Although terms indicating directions such as front, rear, left, right, up and down directions are used herein, it is apparent to those skilled in the art that these terms are merely indicated for convenience of description and may be different according to the position of an observer, the position of an object, and the like.

The secondary battery according to the present embodiment described above may be applied to various devices. In particular, such a device may be applied to a vehicle device such as an electric bicycle, an electric vehicle, or a hybrid vehicle, but the present disclosure is not limited thereto, and may be applied to various devices capable of using a secondary battery.

Although the preferred embodiments of the present disclosure have been described in detail above, the scope of the present disclosure is not limited thereto, and various modifications and improvements made by those skilled in the art using the basic concepts of the present disclosure as defined in the appended claims also fall within the scope of the present disclosure.

[ reference numerals ]

100: secondary battery

120: electrode assembly

132: hemming portion

160: upper end insulating member

161: insulating layer

162: heat-resistant film layer

Claims

1. A secondary battery, comprising:

a jelly-roll type electrode assembly; and

an upper end insulating member on an upper portion of the electrode assembly, characterized in that,

the upper insulating member includes an insulating layer, and

the insulating layer includes a non-woven fabric folded at least once and pressed.

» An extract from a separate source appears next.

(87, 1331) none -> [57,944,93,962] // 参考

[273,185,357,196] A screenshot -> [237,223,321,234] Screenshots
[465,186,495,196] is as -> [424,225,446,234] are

2. The secondary battery according to claim 1, wherein:

the upper end insulating member absorbs an electrolyte solution after being placed on the upper portion of the jelly-roll type electrode assembly, and thus increases in thickness.

3. The secondary battery according to claim 1, wherein:

the upper end insulating member includes a heat-resistant film layer formed on one surface of the insulating layer.

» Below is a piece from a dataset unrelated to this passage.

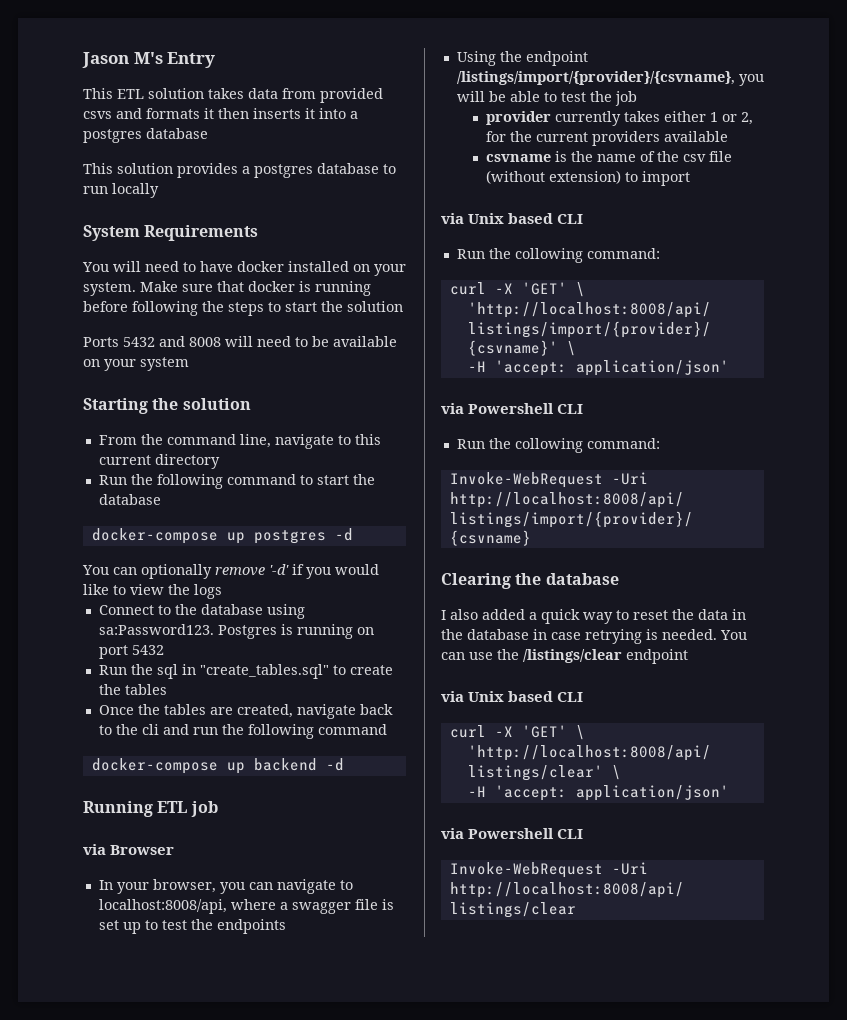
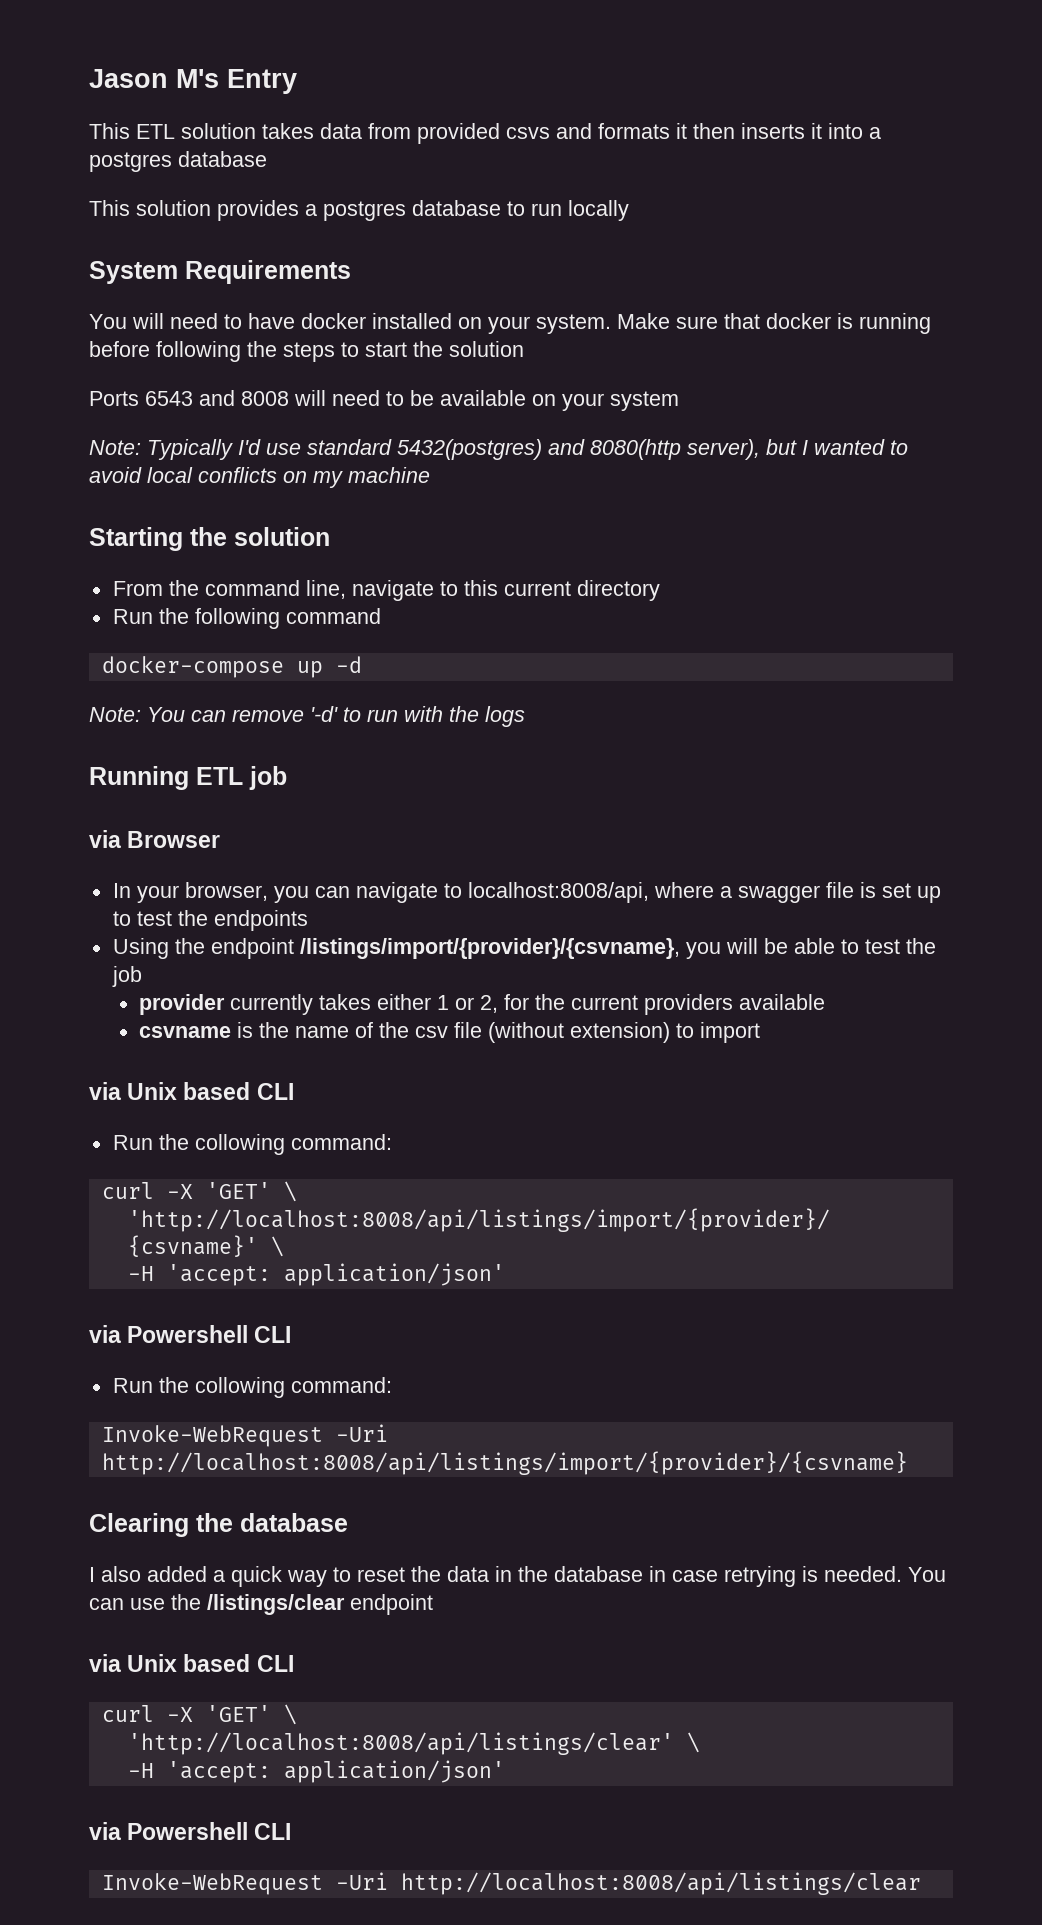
[123,337,155,347] 5432 -> [145,391,193,406] 6543
(189, 364) none -> [89,439,908,460] [89,467,430,488] // Note: Typically I'd use standard 5432(postgres) and 8080(http server), but I wanted to avoid local conflicts on my machine
[299,474,375,485] [98,494,161,505] [91,528,353,544] [82,564,212,579] to start the database // docker-compose up postgres -d // You can optionally -> [101,656,362,678] [89,707,226,722] // docker-compose up -d // Note: You can
[292,564,379,579] [83,584,222,599] [98,604,305,619] [98,624,374,639] [98,645,164,659] [98,664,393,679] [98,684,167,695] [98,704,393,719] [98,724,387,739] [91,758,344,774] if you would like to view the logs // Connect to the database using sa:Password123. Postgres is running on port 5432 // Run the sql in "create_tables.sql" to create the tables // Once the tables are created, navigate back to the cli and run the following command // docker-compose up backend -d -> [343,706,525,727] to run with the logs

4. The secondary battery according to claim 3, wherein:

the heat-resistant film layer is formed on an upper surface of the insulating layer.

5. The secondary battery according to claim 3, wherein:

the heat-resistant film layer includes at least one of High Density Polyethylene (HDPE), polytetrafluoroethylene, and silicon (Si).

6. The secondary battery according to claim 1, wherein:

the secondary battery further includes a battery case in which the jelly-roll type electrode assembly is received,

the battery case includes a beading portion indented from an upper portion of the upper end insulating member in a central direction of the jelly-roll type electrode assembly.

7. The secondary battery according to claim 6, wherein:

the upper insulating member includes a heat-resistant film layer formed on one surface of the insulating layer, and

the heat-resistant film layer is located between the insulating layer and the hemming portion.